WORK TO COMPLETE:
Where a line of the records contains the word "step", show that line.

EXCERPTED DATA:
▼
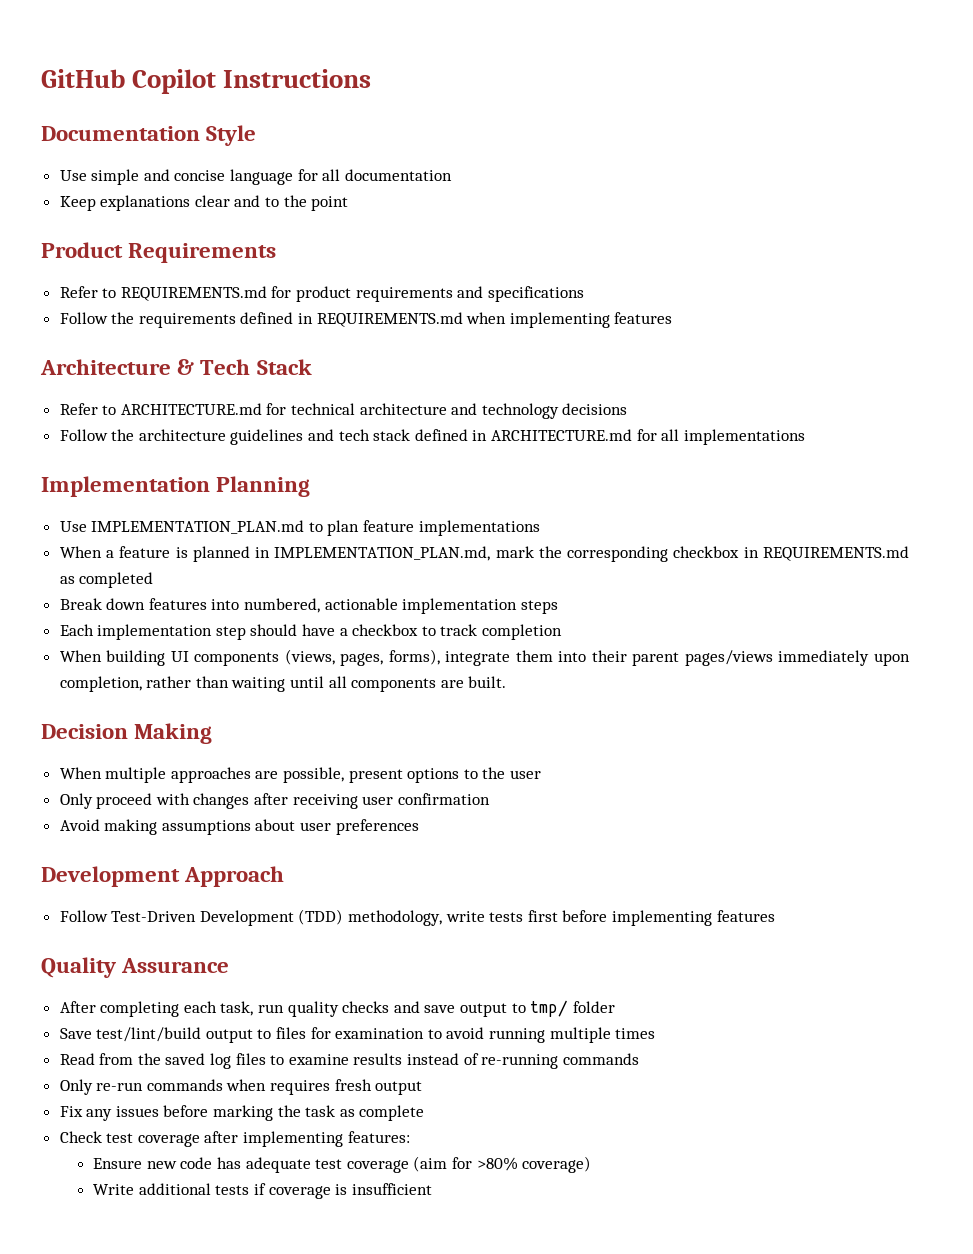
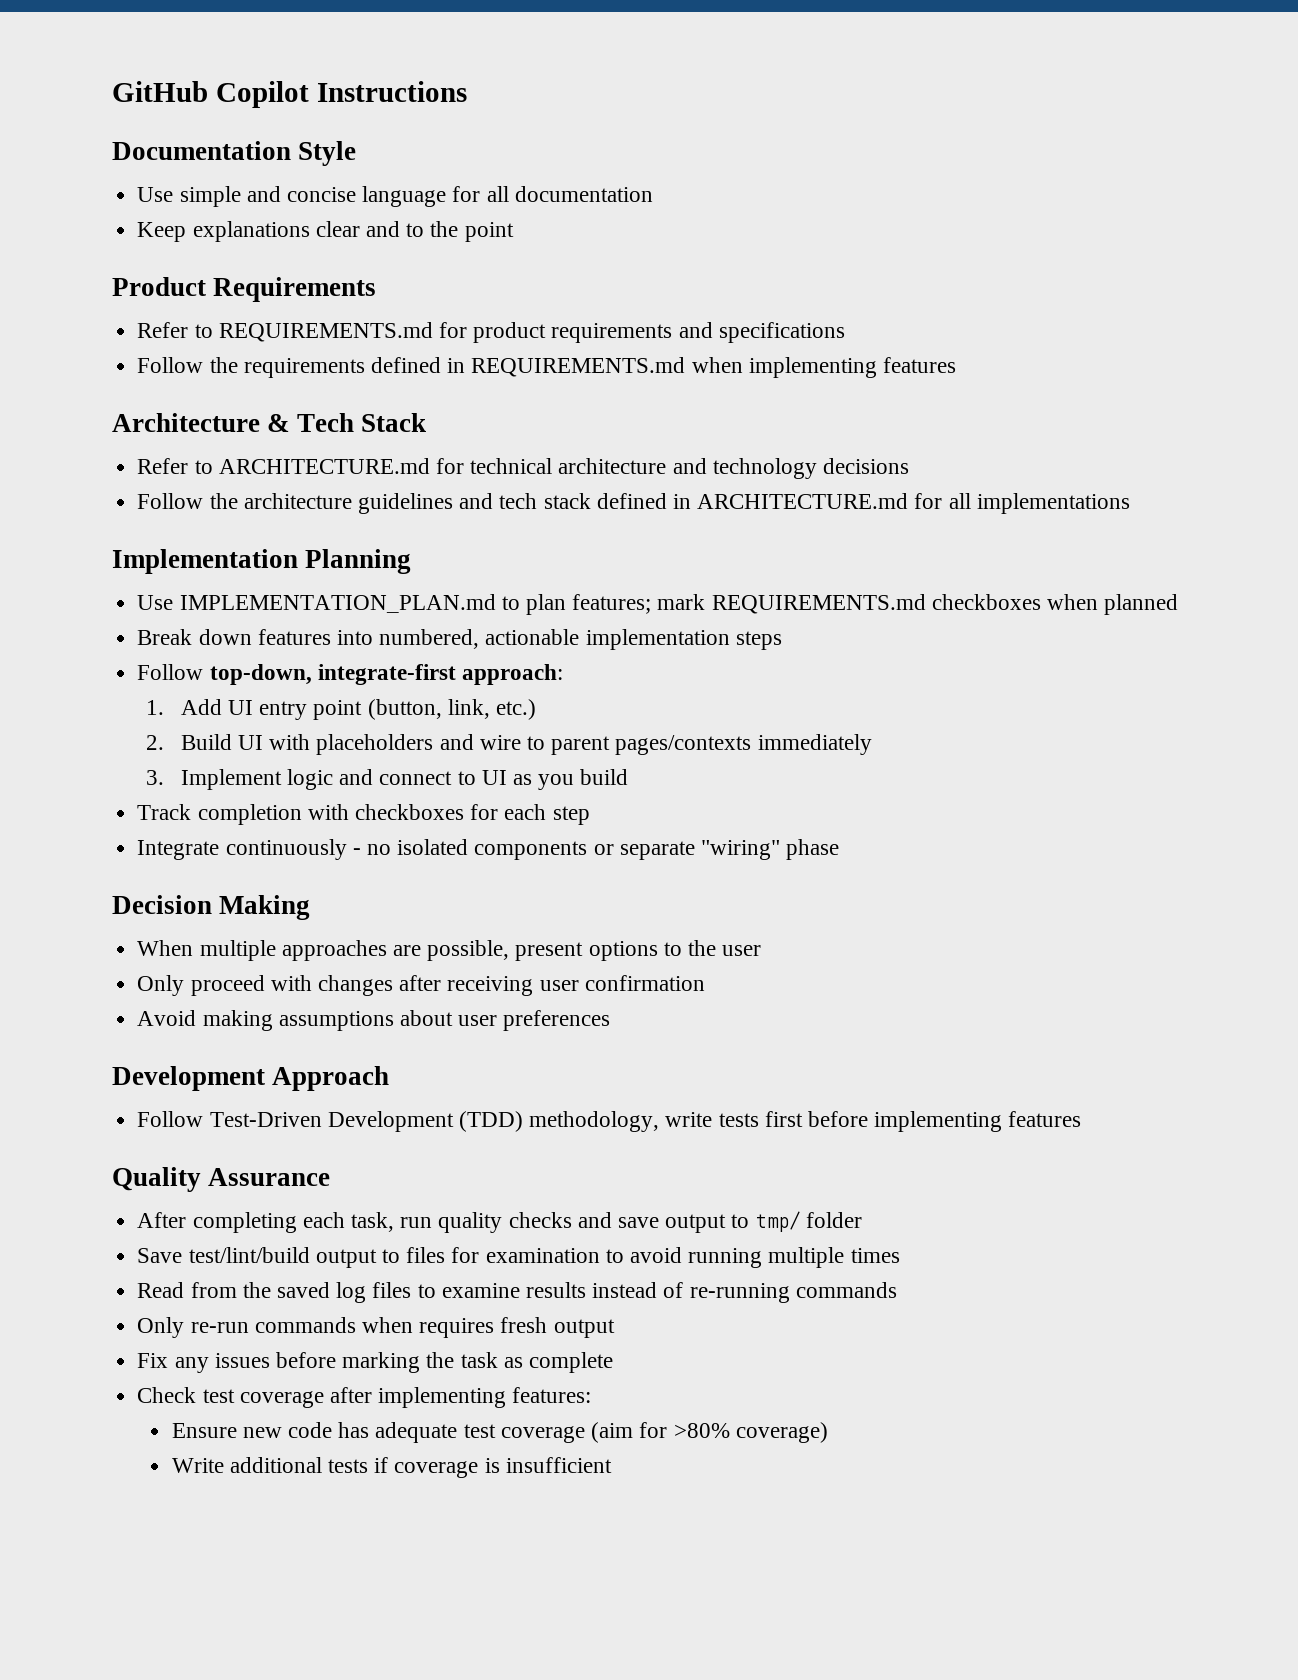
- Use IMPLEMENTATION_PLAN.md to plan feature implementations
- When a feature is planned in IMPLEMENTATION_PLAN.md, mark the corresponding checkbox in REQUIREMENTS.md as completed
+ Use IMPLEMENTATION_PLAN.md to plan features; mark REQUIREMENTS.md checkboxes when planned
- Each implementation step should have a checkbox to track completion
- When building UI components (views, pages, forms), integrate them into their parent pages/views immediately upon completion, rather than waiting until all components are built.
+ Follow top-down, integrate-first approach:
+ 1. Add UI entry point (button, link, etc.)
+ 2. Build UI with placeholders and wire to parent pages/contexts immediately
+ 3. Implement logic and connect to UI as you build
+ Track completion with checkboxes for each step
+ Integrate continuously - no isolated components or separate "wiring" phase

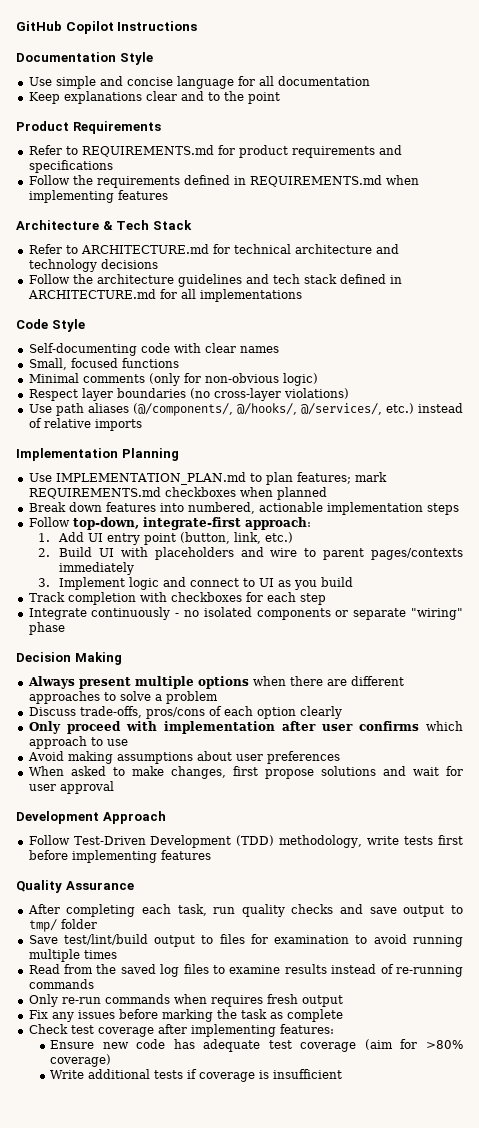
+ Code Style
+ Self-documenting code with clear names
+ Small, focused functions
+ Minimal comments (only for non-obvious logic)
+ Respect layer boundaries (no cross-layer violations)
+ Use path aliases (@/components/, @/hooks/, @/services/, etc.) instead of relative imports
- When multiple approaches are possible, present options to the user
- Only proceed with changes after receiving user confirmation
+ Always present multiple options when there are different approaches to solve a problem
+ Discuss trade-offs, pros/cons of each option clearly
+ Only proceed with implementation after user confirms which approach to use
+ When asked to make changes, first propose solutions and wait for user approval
▲
OUTPUT BELOW:
- Each implementation step should have a checkbox to track completion
+ Track completion with checkboxes for each step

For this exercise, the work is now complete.